== Given data ==
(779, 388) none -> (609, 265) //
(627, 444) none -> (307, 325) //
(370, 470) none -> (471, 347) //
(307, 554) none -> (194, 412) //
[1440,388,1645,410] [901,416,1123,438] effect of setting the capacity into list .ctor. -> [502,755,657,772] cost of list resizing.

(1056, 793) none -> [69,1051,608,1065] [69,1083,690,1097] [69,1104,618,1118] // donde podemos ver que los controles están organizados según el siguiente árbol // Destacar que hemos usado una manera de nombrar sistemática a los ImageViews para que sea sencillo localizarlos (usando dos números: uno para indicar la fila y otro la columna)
===
== Given data ==
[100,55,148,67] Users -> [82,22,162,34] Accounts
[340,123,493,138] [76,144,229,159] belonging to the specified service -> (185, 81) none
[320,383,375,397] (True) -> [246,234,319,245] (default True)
===
== Given data ==
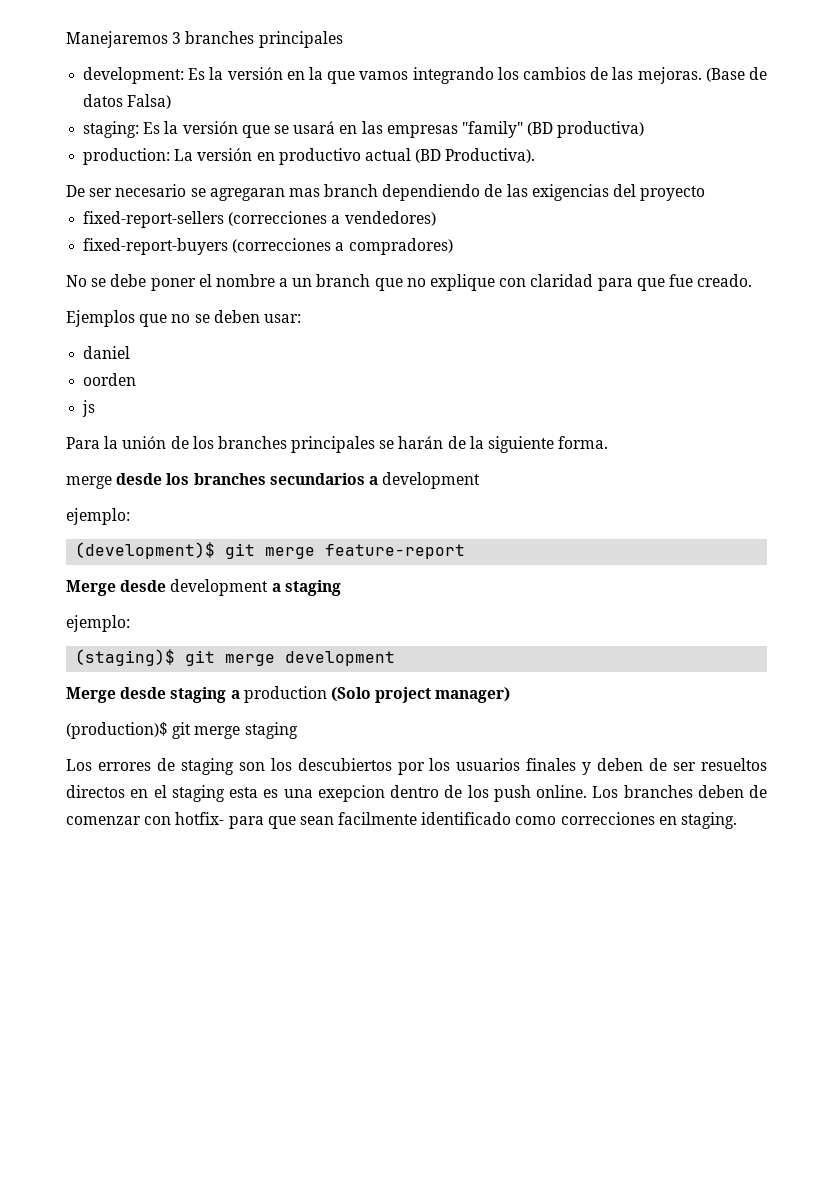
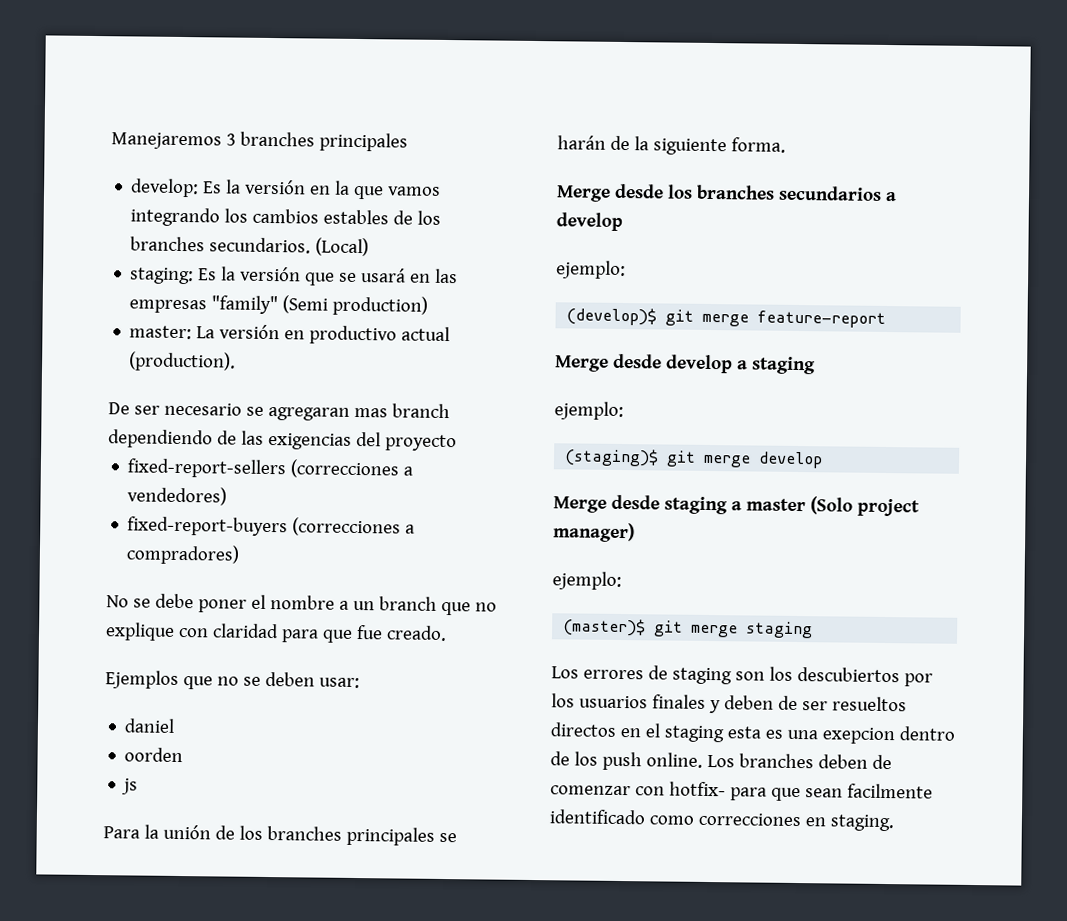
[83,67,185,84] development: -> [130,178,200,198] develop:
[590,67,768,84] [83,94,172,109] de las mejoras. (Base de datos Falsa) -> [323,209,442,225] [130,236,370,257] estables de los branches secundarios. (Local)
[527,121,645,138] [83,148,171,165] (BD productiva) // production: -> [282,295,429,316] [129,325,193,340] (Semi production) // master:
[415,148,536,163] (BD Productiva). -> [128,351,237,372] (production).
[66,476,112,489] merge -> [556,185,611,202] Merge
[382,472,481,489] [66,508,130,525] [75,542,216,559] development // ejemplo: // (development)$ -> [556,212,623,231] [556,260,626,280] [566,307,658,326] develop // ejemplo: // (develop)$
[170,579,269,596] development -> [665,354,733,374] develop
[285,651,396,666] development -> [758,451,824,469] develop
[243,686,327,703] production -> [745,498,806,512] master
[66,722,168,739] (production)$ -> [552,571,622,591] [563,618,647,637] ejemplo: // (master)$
===
== What is being asked ==
What is asked for is an exact copy of the lines above from the one containing "[382,472,481,489] [66,508,130,525] [75,542,216,559]" through the one containing "[66,722,168,739] (production)$ ->", and only those.

== Solution for this problem ==
[382,472,481,489] [66,508,130,525] [75,542,216,559] development // ejemplo: // (development)$ -> [556,212,623,231] [556,260,626,280] [566,307,658,326] develop // ejemplo: // (develop)$
[170,579,269,596] development -> [665,354,733,374] develop
[285,651,396,666] development -> [758,451,824,469] develop
[243,686,327,703] production -> [745,498,806,512] master
[66,722,168,739] (production)$ -> [552,571,622,591] [563,618,647,637] ejemplo: // (master)$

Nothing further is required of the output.